### Instructions for the task
Every line below that contains the word "notes" must be copied.

──────── Records provided

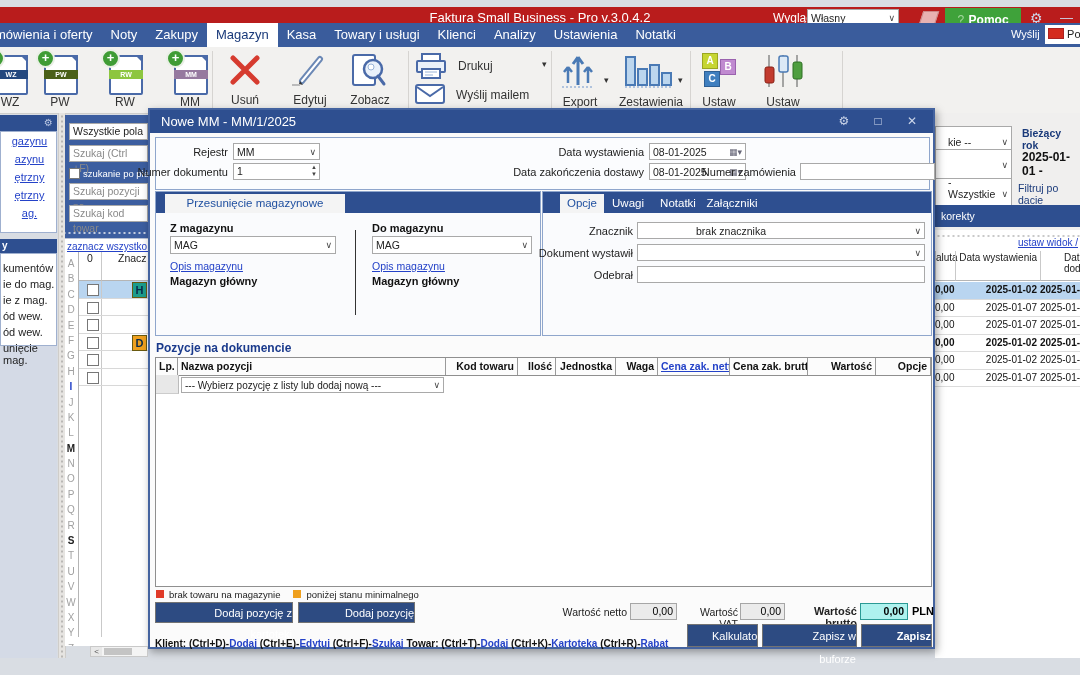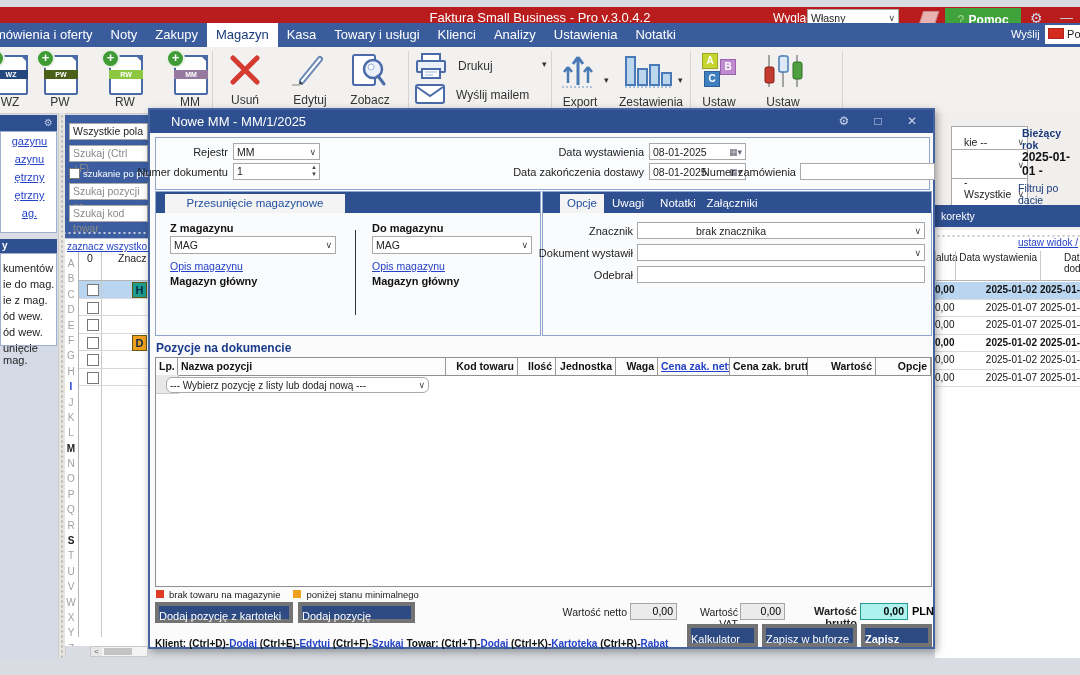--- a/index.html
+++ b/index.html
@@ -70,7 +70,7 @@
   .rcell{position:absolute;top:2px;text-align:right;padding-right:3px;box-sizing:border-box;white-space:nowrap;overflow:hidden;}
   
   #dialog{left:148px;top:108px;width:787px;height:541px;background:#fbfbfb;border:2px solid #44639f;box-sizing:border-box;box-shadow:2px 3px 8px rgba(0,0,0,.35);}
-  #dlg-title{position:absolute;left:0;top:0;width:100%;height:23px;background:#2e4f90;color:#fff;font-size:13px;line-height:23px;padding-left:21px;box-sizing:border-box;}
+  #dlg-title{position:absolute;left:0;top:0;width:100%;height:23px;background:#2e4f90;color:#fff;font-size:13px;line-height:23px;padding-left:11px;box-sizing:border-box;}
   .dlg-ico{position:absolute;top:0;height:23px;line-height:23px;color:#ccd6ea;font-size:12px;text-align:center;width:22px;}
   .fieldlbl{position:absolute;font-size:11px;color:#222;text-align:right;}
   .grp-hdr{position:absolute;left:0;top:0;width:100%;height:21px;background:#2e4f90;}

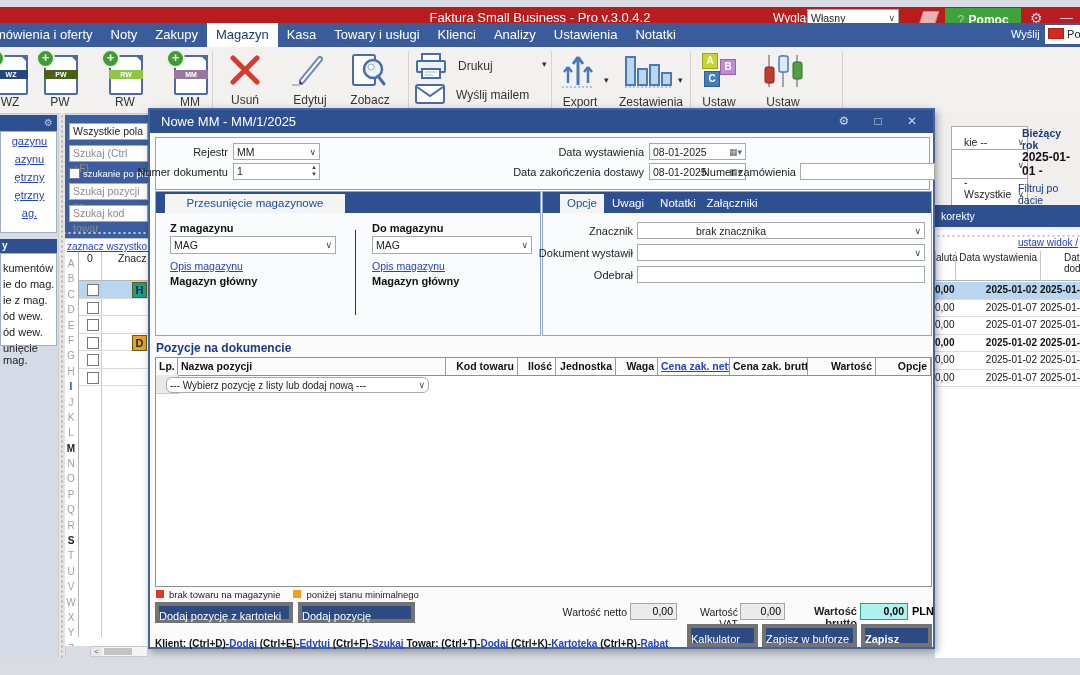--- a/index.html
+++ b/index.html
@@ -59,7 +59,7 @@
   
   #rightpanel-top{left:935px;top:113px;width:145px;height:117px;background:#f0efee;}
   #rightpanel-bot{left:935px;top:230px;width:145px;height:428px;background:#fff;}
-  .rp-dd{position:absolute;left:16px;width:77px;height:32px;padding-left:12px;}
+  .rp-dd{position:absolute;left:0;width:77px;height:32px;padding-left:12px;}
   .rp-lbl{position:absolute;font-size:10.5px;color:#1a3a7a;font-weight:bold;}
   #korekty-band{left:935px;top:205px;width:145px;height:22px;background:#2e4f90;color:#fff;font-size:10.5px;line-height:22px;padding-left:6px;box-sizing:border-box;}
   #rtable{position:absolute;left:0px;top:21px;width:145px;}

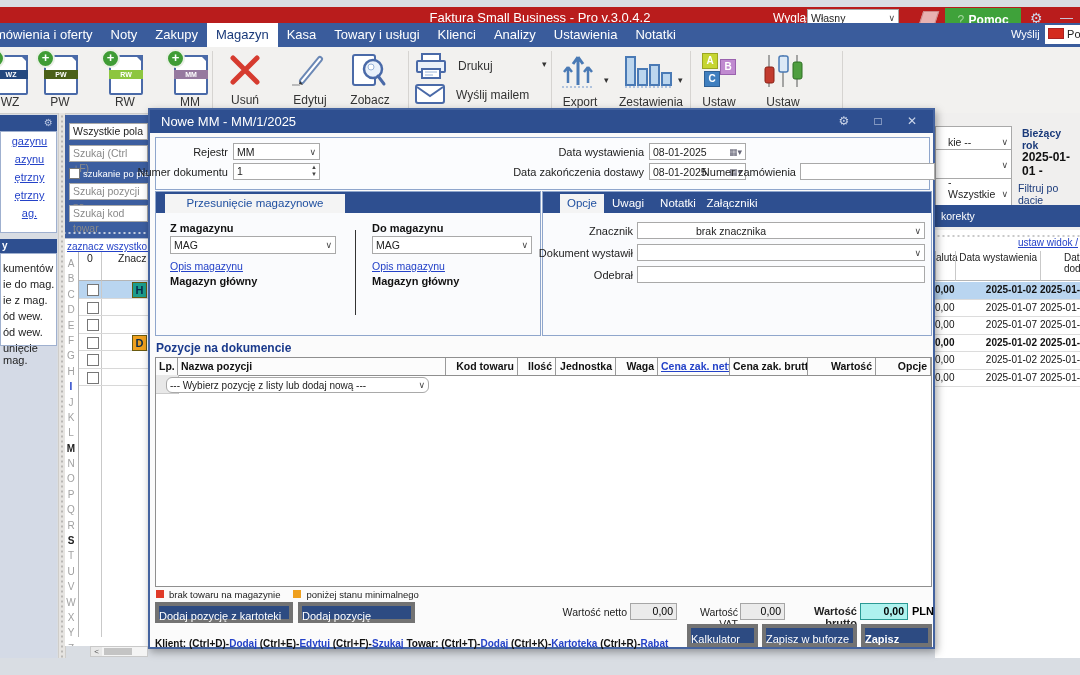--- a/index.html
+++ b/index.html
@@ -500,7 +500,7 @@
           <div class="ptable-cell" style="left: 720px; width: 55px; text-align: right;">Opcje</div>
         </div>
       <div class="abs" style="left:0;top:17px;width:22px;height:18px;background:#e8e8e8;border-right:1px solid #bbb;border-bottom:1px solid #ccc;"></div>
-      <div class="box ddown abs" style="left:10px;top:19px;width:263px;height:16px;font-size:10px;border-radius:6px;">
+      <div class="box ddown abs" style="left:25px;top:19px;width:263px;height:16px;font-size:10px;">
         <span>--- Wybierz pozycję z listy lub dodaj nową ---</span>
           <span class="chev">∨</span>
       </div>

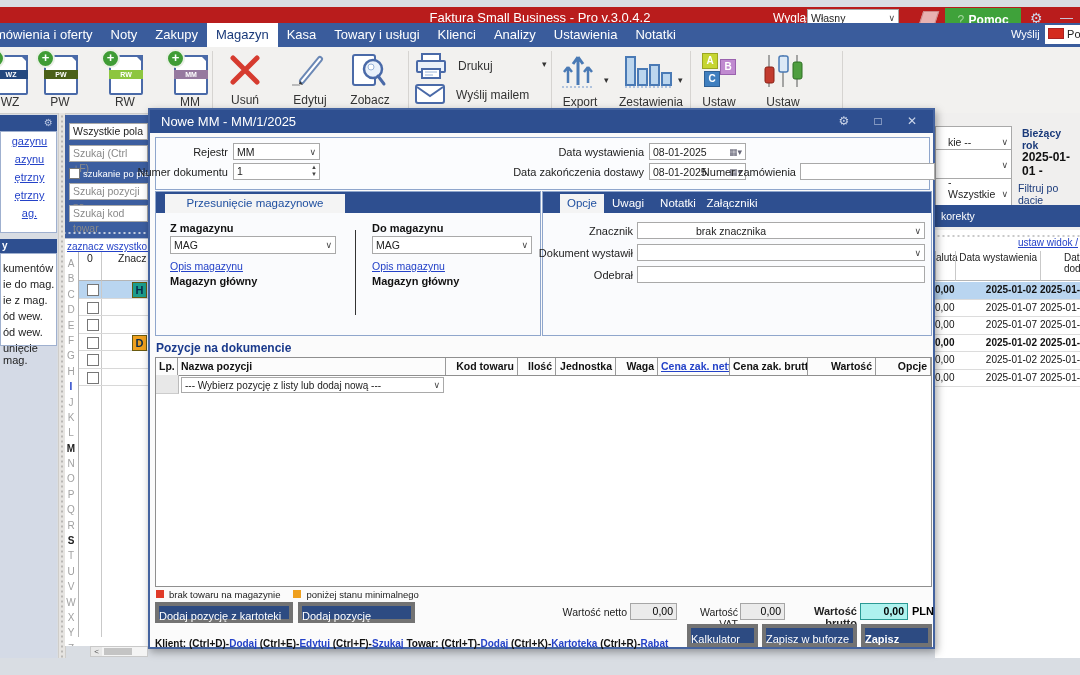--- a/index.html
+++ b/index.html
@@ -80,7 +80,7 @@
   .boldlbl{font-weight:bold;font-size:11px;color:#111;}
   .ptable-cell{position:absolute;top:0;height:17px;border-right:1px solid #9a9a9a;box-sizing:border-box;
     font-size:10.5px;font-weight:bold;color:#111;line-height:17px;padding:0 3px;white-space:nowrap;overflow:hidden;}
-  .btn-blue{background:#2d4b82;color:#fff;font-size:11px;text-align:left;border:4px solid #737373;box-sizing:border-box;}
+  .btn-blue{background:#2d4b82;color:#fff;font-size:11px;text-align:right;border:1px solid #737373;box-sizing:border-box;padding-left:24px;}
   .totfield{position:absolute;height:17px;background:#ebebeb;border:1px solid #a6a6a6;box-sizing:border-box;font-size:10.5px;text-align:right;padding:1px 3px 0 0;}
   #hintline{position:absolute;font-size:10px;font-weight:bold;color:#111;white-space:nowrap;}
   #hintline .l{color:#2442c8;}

────────────────
──────── Records provided

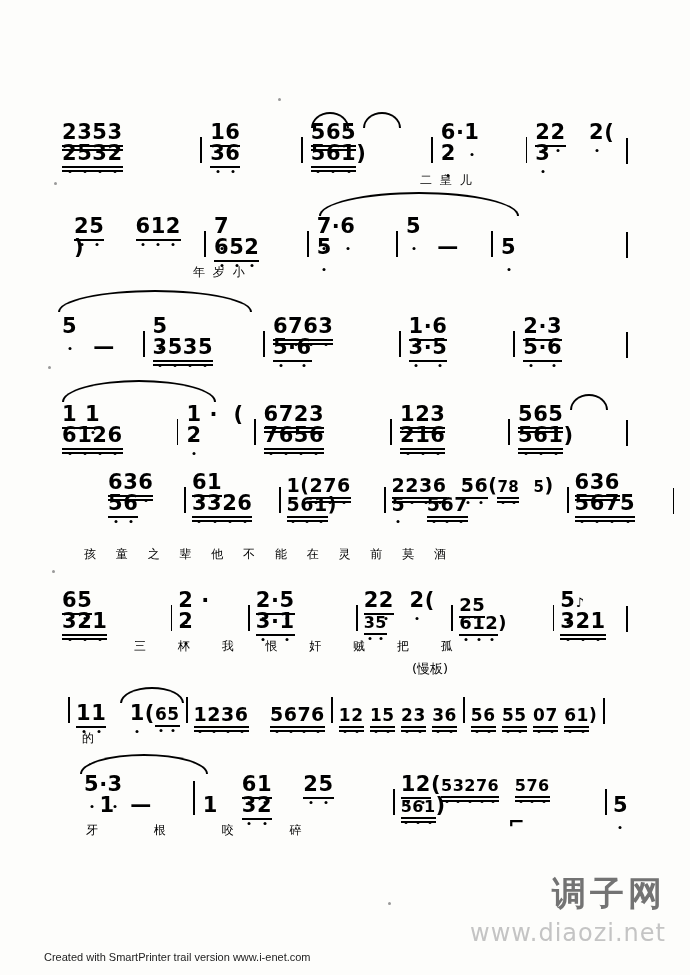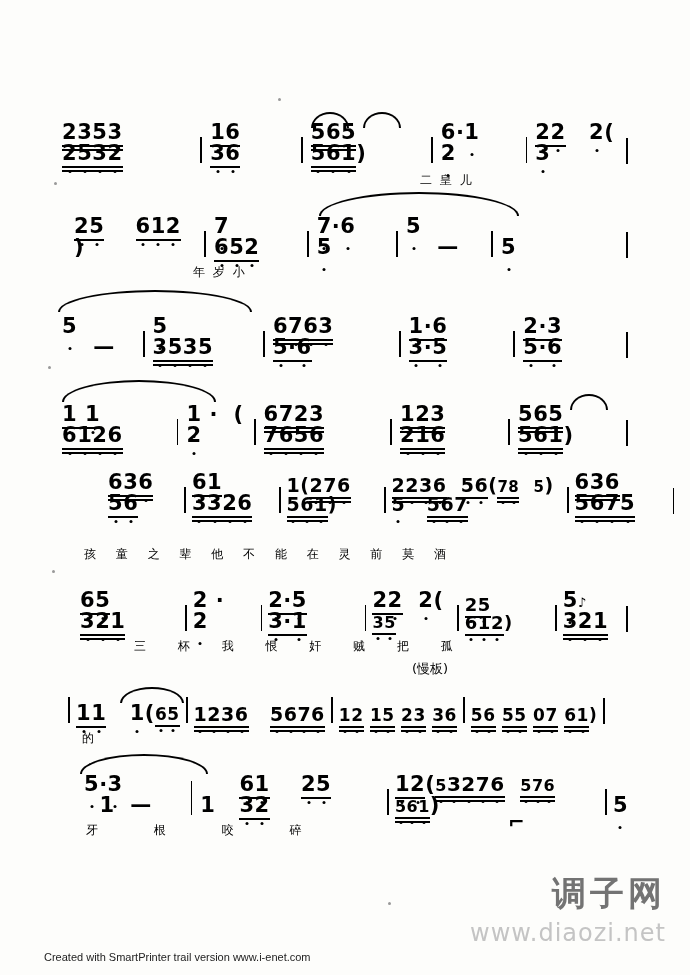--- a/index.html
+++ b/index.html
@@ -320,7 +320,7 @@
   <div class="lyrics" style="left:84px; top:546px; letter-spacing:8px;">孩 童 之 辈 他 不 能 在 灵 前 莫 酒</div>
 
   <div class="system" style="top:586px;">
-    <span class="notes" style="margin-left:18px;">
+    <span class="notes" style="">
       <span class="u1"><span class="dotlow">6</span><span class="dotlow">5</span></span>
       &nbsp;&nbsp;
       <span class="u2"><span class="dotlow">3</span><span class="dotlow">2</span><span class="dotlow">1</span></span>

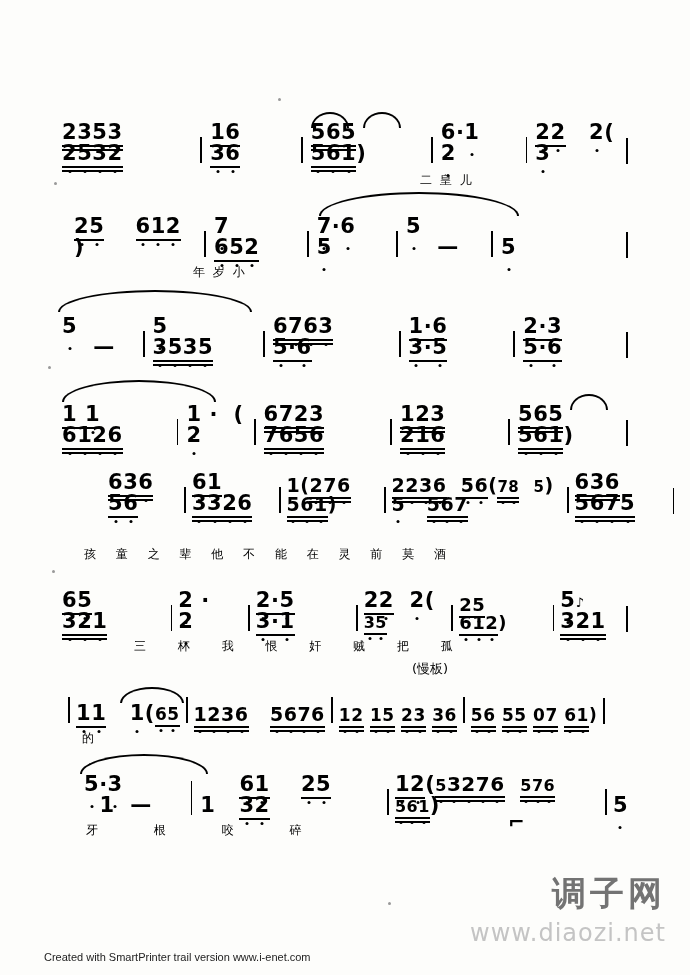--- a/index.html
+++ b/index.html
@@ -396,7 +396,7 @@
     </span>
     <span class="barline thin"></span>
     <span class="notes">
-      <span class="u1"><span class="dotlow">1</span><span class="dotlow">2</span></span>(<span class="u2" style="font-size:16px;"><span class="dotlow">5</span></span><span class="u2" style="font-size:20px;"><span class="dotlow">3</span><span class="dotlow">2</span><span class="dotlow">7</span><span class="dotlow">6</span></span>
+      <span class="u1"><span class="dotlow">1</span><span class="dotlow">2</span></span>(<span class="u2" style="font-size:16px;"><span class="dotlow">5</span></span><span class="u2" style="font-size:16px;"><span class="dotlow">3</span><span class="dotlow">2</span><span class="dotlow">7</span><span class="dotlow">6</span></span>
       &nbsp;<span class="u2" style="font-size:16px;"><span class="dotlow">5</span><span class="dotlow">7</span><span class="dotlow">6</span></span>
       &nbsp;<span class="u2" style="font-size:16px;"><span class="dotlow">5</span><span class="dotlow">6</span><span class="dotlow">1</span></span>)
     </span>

────────────────

### Answer below
-    <span class="notes" style="margin-left:18px;">
+    <span class="notes" style="">
     <span class="notes">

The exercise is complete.